Un moyen plus ou moins massif d'obtenir ce matériau exotique est l'irradiation avec des neutrons d'hafnium-177 dans un réacteur thermique. Plus précisément, il semblait - jusqu'à ce que les scientifiques calculent que pendant un an dans un tel réacteur à partir de 1 kg de hafnium naturel (contenant moins de 20 % de l'isotope 177), vous ne pouvez obtenir qu'environ 1 microgramme d'un isomère excité (la libération de ce montant est un problème distinct). Ne dites rien, production de masse ! Mais la masse d'une petite ogive devrait être d'au moins des dizaines de grammes … Il s'est avéré que de telles munitions ne s'avèrent même pas "or", mais carrément "diamant" …

Fermeture scientifique

Mais il fut bientôt démontré que ces lacunes n'étaient pas non plus décisives. Et il ne s'agit pas ici de l'imperfection de la technologie ou des insuffisances des expérimentateurs. Le point final de cette histoire sensationnelle a été mis par des physiciens russes. En 2005, Evgeny Tkalya de l'Institut de physique nucléaire de l'Université d'État de Moscou a publié dans la revue Uspekhi Fizicheskikh Nauk, un article intitulé "Induced Decay of the Nuclear Isomer 178m2Hf and an Isomer Bomb". Dans l'article, il a décrit toutes les manières possibles d'accélérer la désintégration de l'isomère hafnium. Il n'y en a que trois: l'interaction du rayonnement avec le noyau et la désintégration à travers un niveau intermédiaire, l'interaction du rayonnement avec la couche électronique, qui transfère ensuite l'excitation au noyau, et le changement de la probabilité de désintégration spontanée.

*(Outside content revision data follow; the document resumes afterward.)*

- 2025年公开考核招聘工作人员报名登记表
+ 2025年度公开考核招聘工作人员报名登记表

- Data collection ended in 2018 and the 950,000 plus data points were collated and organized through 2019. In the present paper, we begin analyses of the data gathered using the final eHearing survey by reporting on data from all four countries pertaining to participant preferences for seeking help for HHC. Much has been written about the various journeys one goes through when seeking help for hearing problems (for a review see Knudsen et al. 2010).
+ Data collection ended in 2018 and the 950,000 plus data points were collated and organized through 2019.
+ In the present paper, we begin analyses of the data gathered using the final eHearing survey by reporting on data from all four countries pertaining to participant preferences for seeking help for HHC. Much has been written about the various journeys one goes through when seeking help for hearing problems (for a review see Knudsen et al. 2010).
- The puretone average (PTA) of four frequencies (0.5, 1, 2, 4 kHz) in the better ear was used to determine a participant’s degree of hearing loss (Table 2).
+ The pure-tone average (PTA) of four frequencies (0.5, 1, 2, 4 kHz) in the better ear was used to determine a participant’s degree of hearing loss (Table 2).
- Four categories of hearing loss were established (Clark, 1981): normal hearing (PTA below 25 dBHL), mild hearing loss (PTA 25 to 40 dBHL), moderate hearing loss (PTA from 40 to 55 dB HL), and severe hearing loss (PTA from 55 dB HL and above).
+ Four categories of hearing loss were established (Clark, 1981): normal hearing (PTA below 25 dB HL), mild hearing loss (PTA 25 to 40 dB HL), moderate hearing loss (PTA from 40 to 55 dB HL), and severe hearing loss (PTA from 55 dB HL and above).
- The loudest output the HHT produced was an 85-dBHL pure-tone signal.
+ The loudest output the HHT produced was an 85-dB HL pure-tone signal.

Après avoir analysé toutes ces méthodes, Tkalya a démontré que la diminution effective de la demi-vie d'un isomère sous l'influence du rayonnement X contredit profondément toute la théorie qui sous-tend la physique nucléaire moderne. Même avec les hypothèses les plus bénignes, les valeurs obtenues étaient des ordres de grandeur inférieurs à ceux rapportés par Collins. Ainsi, accélérer la libération de l'énergie colossale, qui est contenue dans l'isomère hafnium, est encore impossible. Au moins avec l'aide de technologies réelles.